Escolhia uma, comprava, levava para casa e a primeira coisa que fazia era preencher aquele formulário da página 3. Nome completo, endereço com CEP, telefone, endereço comercial, carteira de identidade, CPF, tipo de sangue, nome do médico, para quem telefonar em caso de urgência, eu preenchia tudo.

Depois, onde estava o dia 1º de janeiro, escrevia em letras garrafais:

Feliz Ano Novo!

Na agenda, anotava tudo, minha vida. Contas pra pagar, os filmes que via, os livros que lia, as reportagens que guardava, os fatos importantes, as viagens, os exames médicos. E também: mandar por meia sola no sapato, comprar presente amigo secreto, ir ao dentista, comprar fita pra máquina, essas obrigações do dia a dia. Ligar pra madrinha, consertar óculos, pagar jornaleiro, caixinha dos porteiros.

Sempre fui louco por papelaria. Era capaz de passar uma tarde inteira numa, em busca de cadernos descolados, cadernetas de endereço de A a Z, envelopes, post-its, canetas Stabilo Boss, papéis especiais, bloquinhos, etiquetas, colas, pastas, eram tantas coisas que eu até me perdia ali dentro.

 

A última relíquia que ainda tinha aqui no meu escritório nesse finalzinho de dois mil e dezenove, era uma velha cadernetinha com capa imitando couro, onde anotava os aniversários dos amigos, amigas e muita gente bacana. E anotava também a morte de cada um, quando a hora chegava.

No primeiro dia do ano, quem faz aniversário é o doutor Drauzio Varela e no último, a Rita Lee. Nunca me esqueci. Com um marcador de livro, ia seguindo os dias, uns após os outros, lembrando de cada nascimento, de cada morte.

No dia 16 de agosto, por exemplo, morreu Dorival Caymmi e no dia 10 de março é aniversário da Cristina Serra. Sei que no dia 2 de setembro é Arnaldo Antunes quem faz aniversário e foi no dia 18 de janeiro que morreu o Walmor Chagas.

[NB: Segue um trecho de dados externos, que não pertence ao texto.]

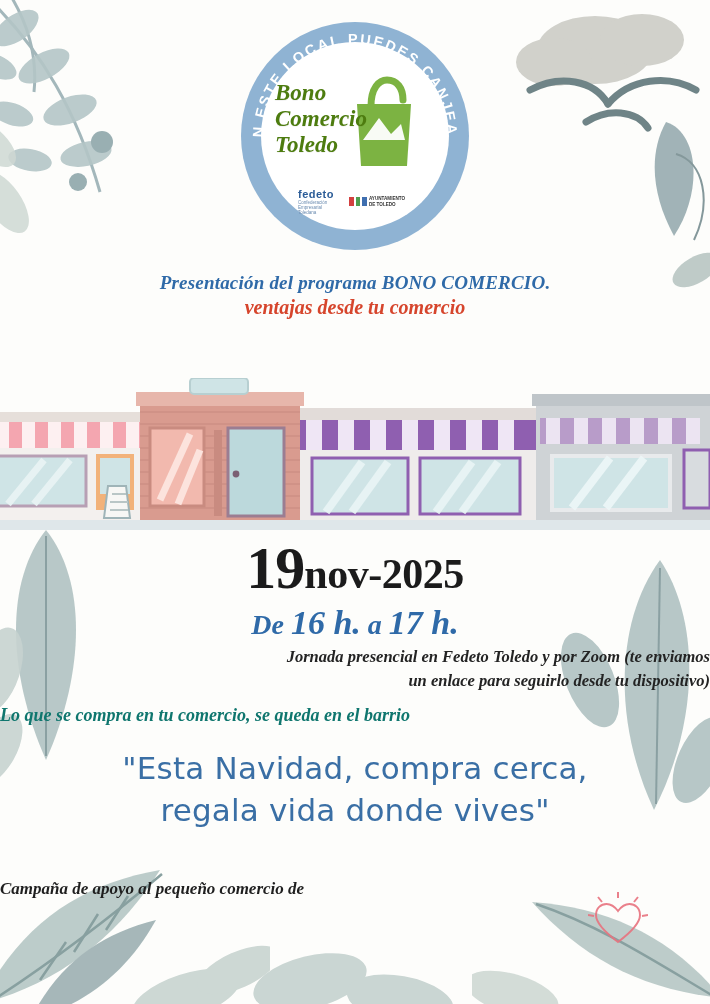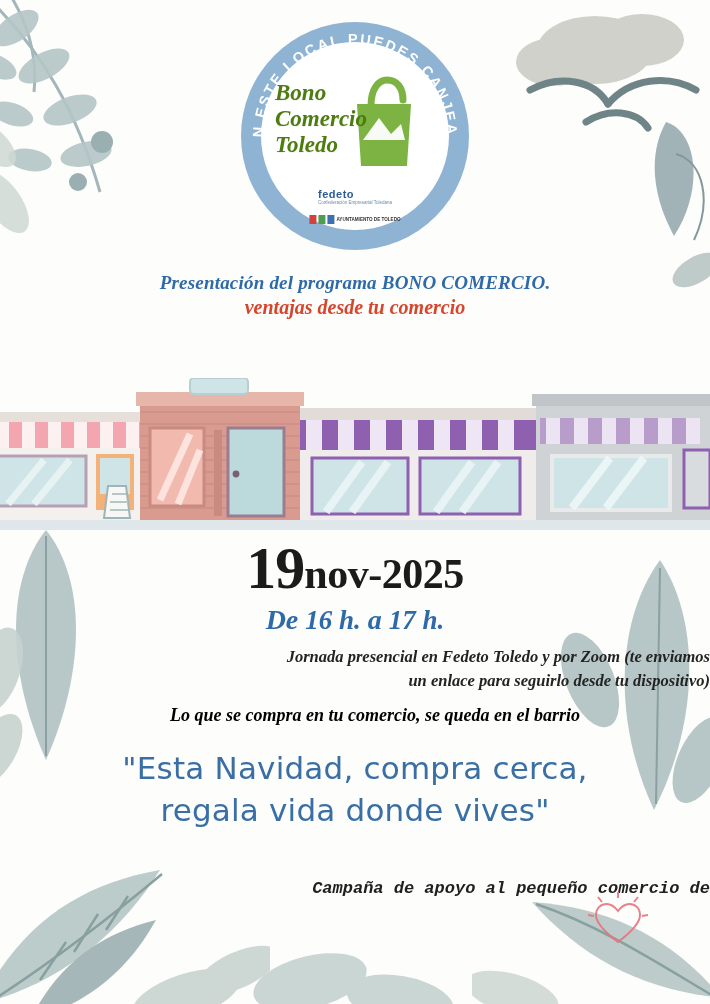"fedeto" .logo-subs { flex-direction: column -> none }
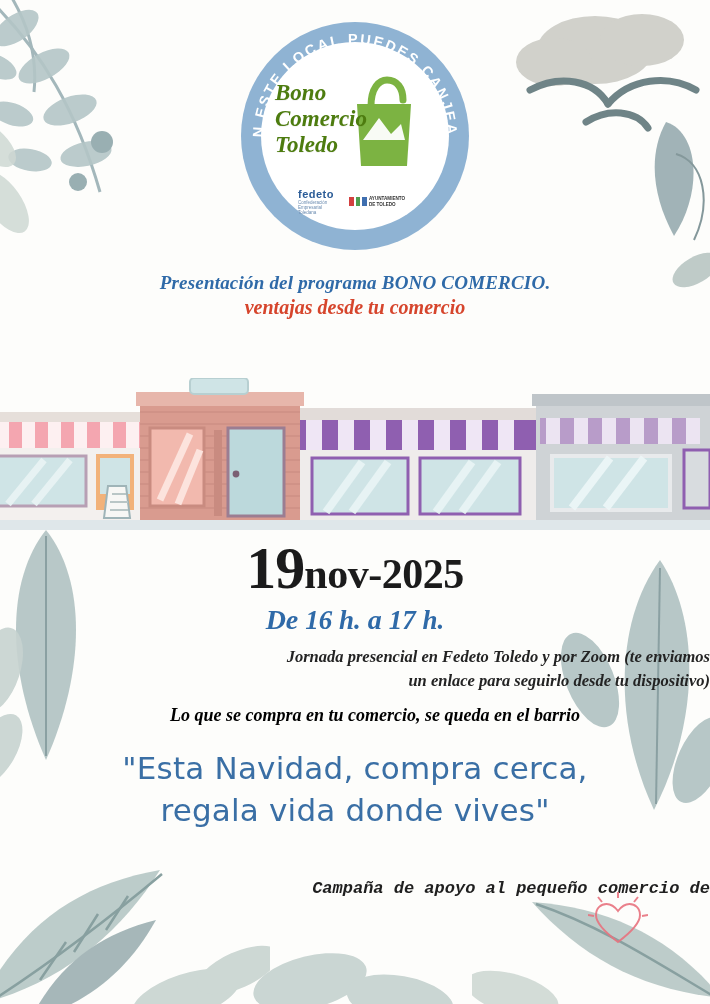"16 h." .hours .num { font-size: 27px -> 34px }
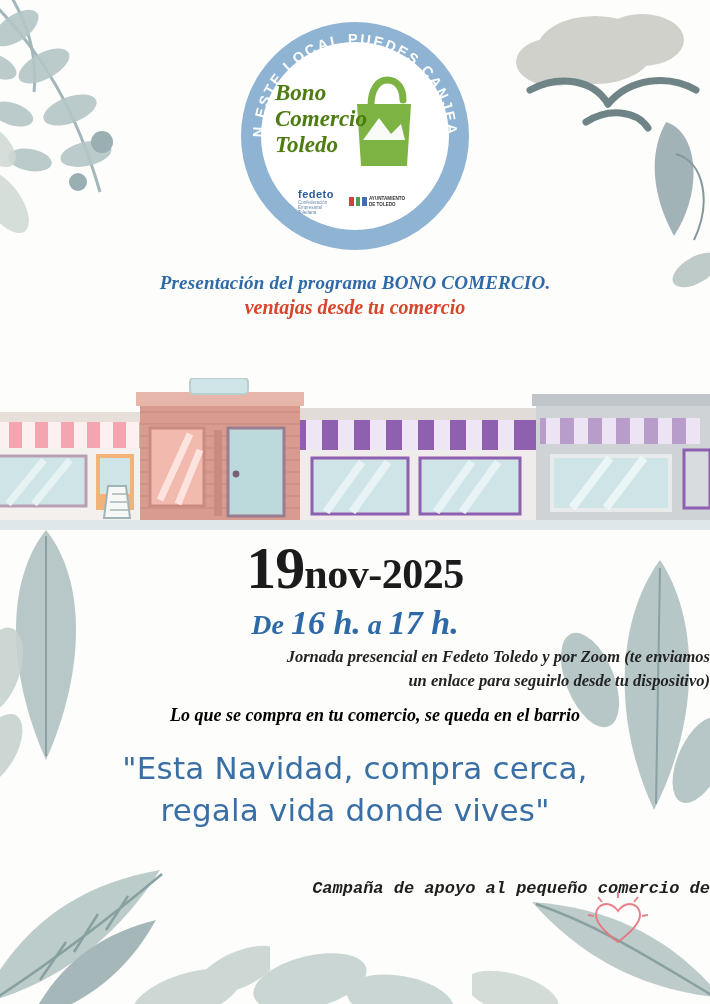"Lo que se compra en" .slogan-small { color: #000000 -> #0f766e; padding-left: 40px -> none; text-align: center -> none }
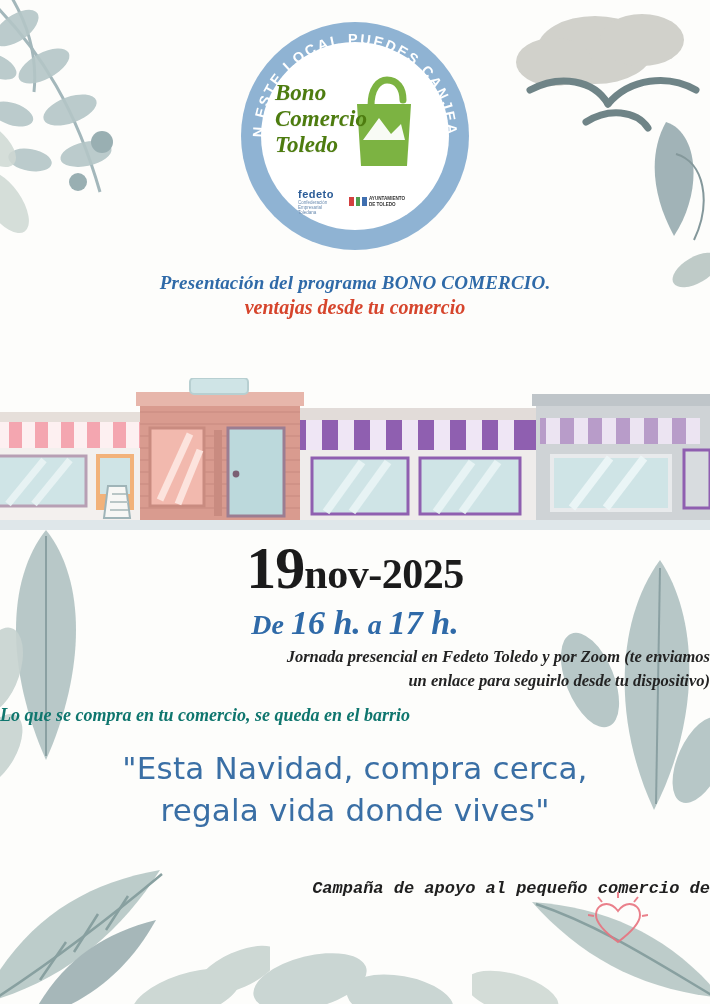"Campaña de apoyo al pequeño" .campaign { font-family: Liberation Mono, monospace -> Liberation Serif, serif; text-align: right -> left }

A caderneta, chamada Nascimentos & Mortes, chegou ao fim desse ano bem estropiada pelo manuseio diário, depois de décadas de bons serviços prestados. As bordas começaram a descascar, as páginas a amarelar, a letra a sumir. Foi então que resolvi aposentá-la de vez. Mas, antes, passei tudo pro computador.

João Cabral de Melo Neto morreu no dia 9 de outubro e a Zélia Gattai no dia 17 de maio. Tenho anotado os aniversários da Rose Cruz, da Olivia Moss, da Isadora Ferro, da Guta Nascimento, Sandra Espilotro, da Marcia Dal Prete, da Marcia Bindo, da Simonetta Persichetti, gente que vocês nem conhecem.

Tenho anotado o aniversário da Maju Coutinho, da Sandra Annenberg, da Zileide Silva, da Michelle Loreto, amigas do peito.

Até da Yoko Ono eu sei o dia do aniversário: 18 de fevereiro!

Todos os parentes, tios, primos, sobrinhos, netos, irmãos, estão lá. Aqueles que comemoram seus aniversários, os que não gostam de comemorar, aqueles que andam sumidos e os que foram embora para nunca mais. Sei o dia do aniversário de todo mundo.

Mas agora, nunca mais vou abrir, toda manhã, a primeira gaveta à esquerda da minha escrivaninha e consultar a tal cadernetinha velha de guerra. Em 2020 irei direto no computador, no Word, na pasta Nascimentos & Mortes. Daqui pra frente tudo vai ser diferente, como cantava Roberto Carlos, que faz anos no dia 19 de abril.